James wrote, "You must all be quick to listen, slow to speak, and slow to get angry."

How would your communication with others change (improve) if you allowed this piece of wisdom to drive your conversations?

I've heard it said that God designed us to communicate well by giving us two ears and one mouth. Therefore we should listen twice as much as we speak. While this may not be a theologically accurate statement, the idea of listening more than speaking carries much value.

Communication is about more than just speaking and listening though. Effective communication is about UNDERSTANDING. Listening alone is very rarely enough to gain understanding and speaking alone is rarely enough to create understanding. A third piece is not just helpful, it's necessary. Effective communication also requires asking.



LISTEN: Understanding begins with listening. It's not enough to simply "hear" what someone else is saying, I need to fully give myself to listening, not just with my ears but with my eyes and my heart and my head. Often I need to dig beneath the initial words I hear to get to the heart of what someone else is trying to say.

Watching their expressions and gestures.

Leaning in.

Noticing their breathing.

Recognizing key words or repeated words.

Establishing eye contact.

These are all critical elements of true listening and they are all tools I can use to gain understanding.
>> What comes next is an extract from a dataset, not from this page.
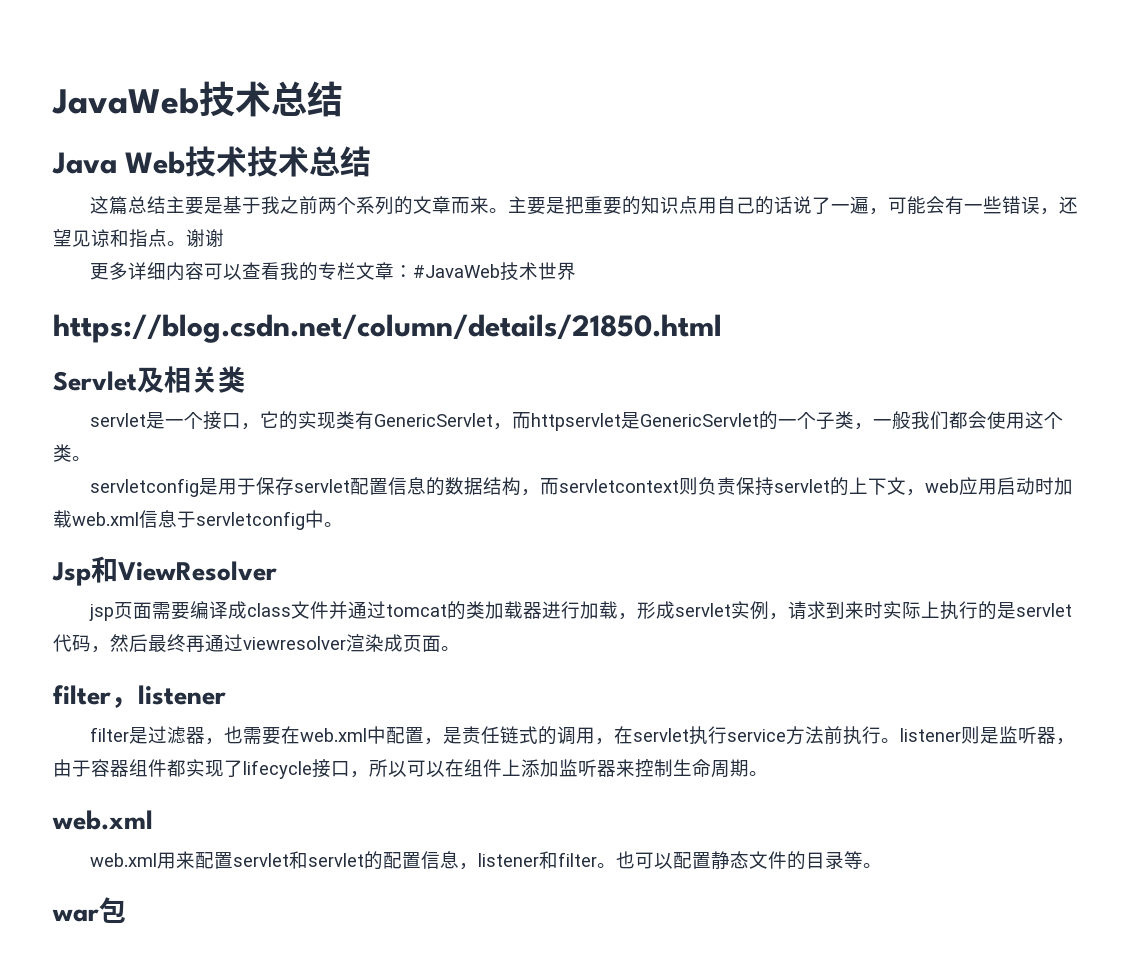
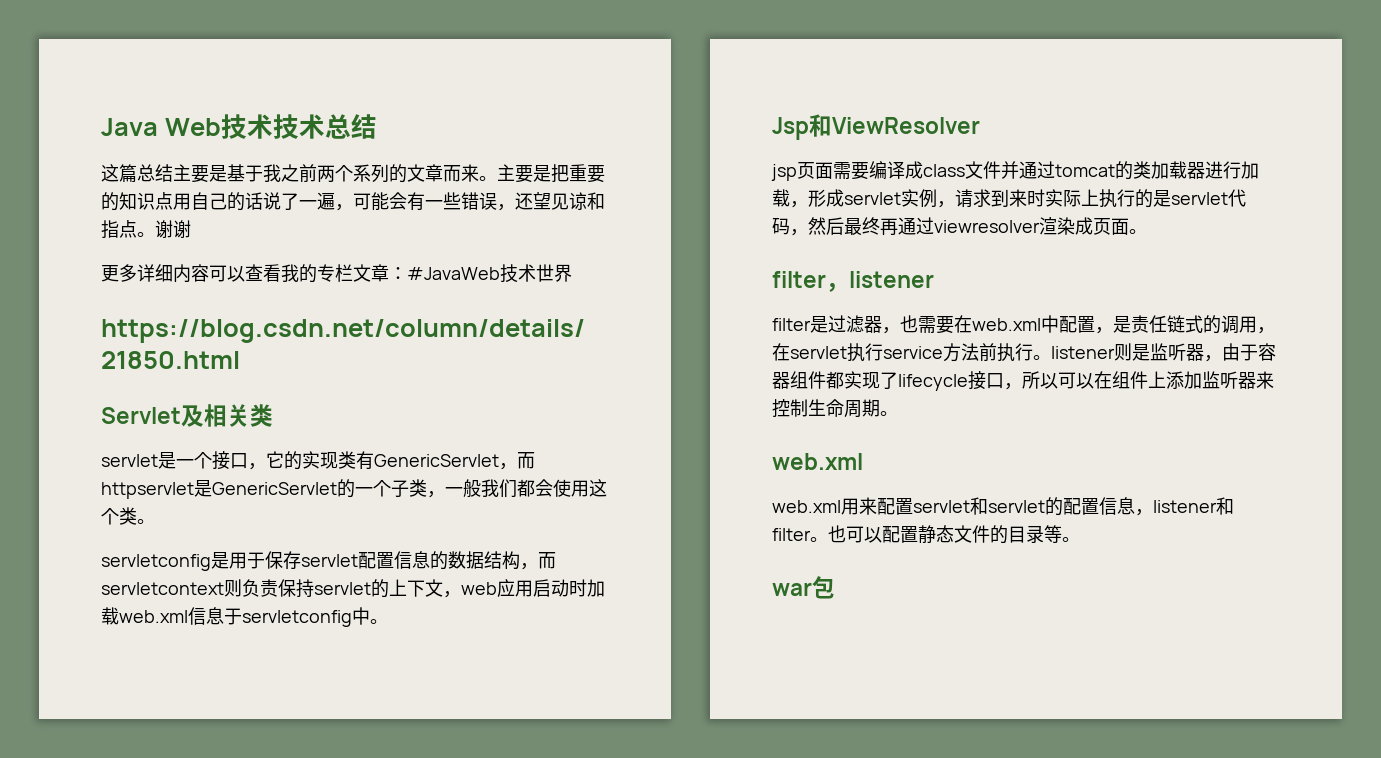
[52,81,343,117] JavaWeb技术总结 // -> (101, 127) none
ASK: Too often, communication fails when one person listens once and assumes they've gained complete understanding. Even though you may have heard every word, and observed every piece of non-verbal communication; you still may not be interpreting another person's ideas accurately. Once you've listened, BEFORE YOU RESPOND, ask a question.

Your question may be a simple restatement of what you think you've heard.

Your question might seek clarification about something you've heard.

You might point back to a key word or expression and ask for more input about that.

Whatever question you ask, your goal should be to gain understanding. Before you ever respond to someone else, make sure you know exactly to what you are responding.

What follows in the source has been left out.